Two lines mark the range in the entries below: the one holding "HPA Adapt: 1" and the one holding "total: 380.14 -> 428.84". Set down those two and all lines between them, exactly.

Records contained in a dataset
*****

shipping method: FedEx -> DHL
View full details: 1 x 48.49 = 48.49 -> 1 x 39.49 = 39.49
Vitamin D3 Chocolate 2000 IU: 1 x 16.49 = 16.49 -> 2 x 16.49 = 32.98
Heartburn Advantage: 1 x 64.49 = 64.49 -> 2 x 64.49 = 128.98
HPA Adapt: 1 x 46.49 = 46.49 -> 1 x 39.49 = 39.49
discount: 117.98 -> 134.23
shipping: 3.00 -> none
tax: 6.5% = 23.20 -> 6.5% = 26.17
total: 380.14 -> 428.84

*****

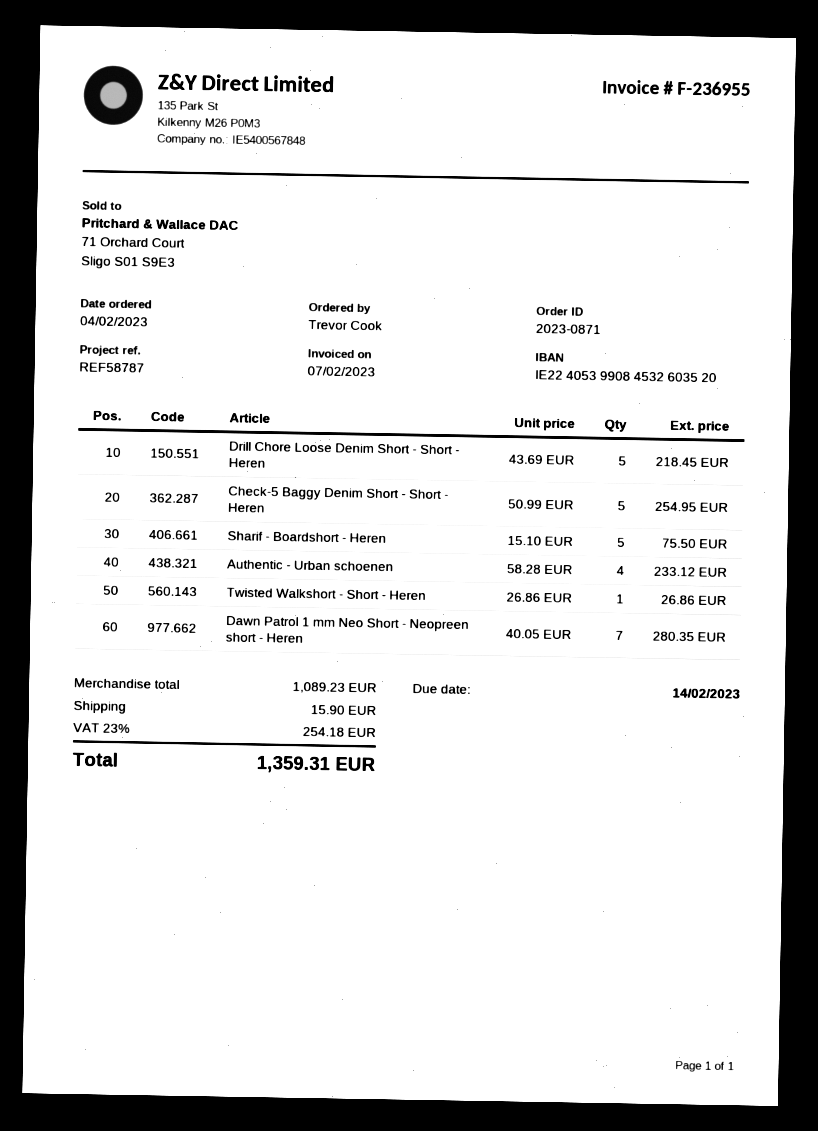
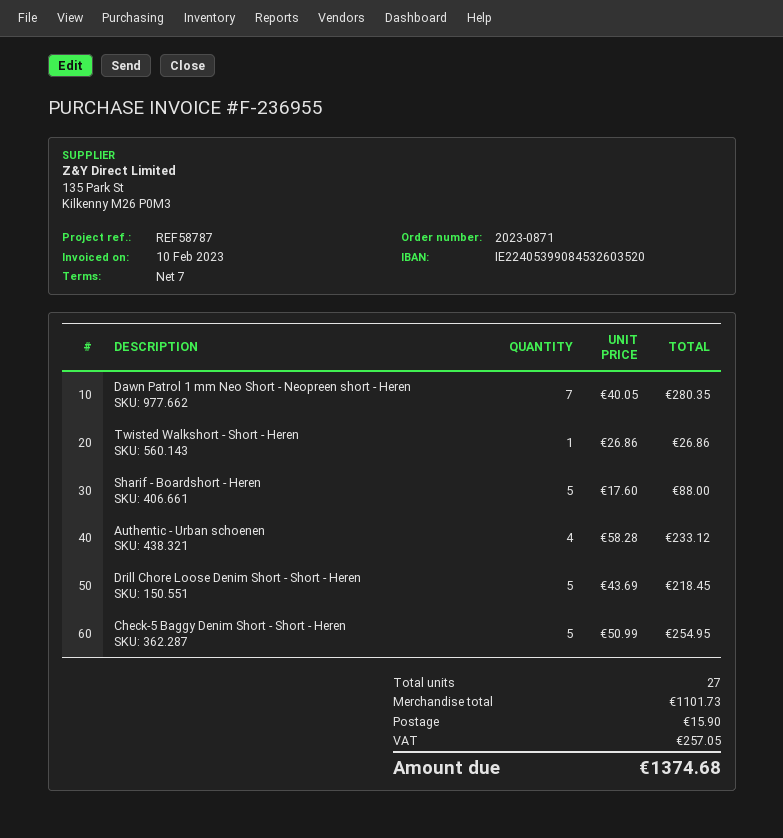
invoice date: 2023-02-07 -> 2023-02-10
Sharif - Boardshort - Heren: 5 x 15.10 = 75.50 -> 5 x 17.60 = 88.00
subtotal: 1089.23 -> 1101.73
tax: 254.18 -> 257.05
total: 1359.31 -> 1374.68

*****

**Answer to this exercise**
HPA Adapt: 1 x 46.49 = 46.49 -> 1 x 39.49 = 39.49
discount: 117.98 -> 134.23
shipping: 3.00 -> none
tax: 6.5% = 23.20 -> 6.5% = 26.17
total: 380.14 -> 428.84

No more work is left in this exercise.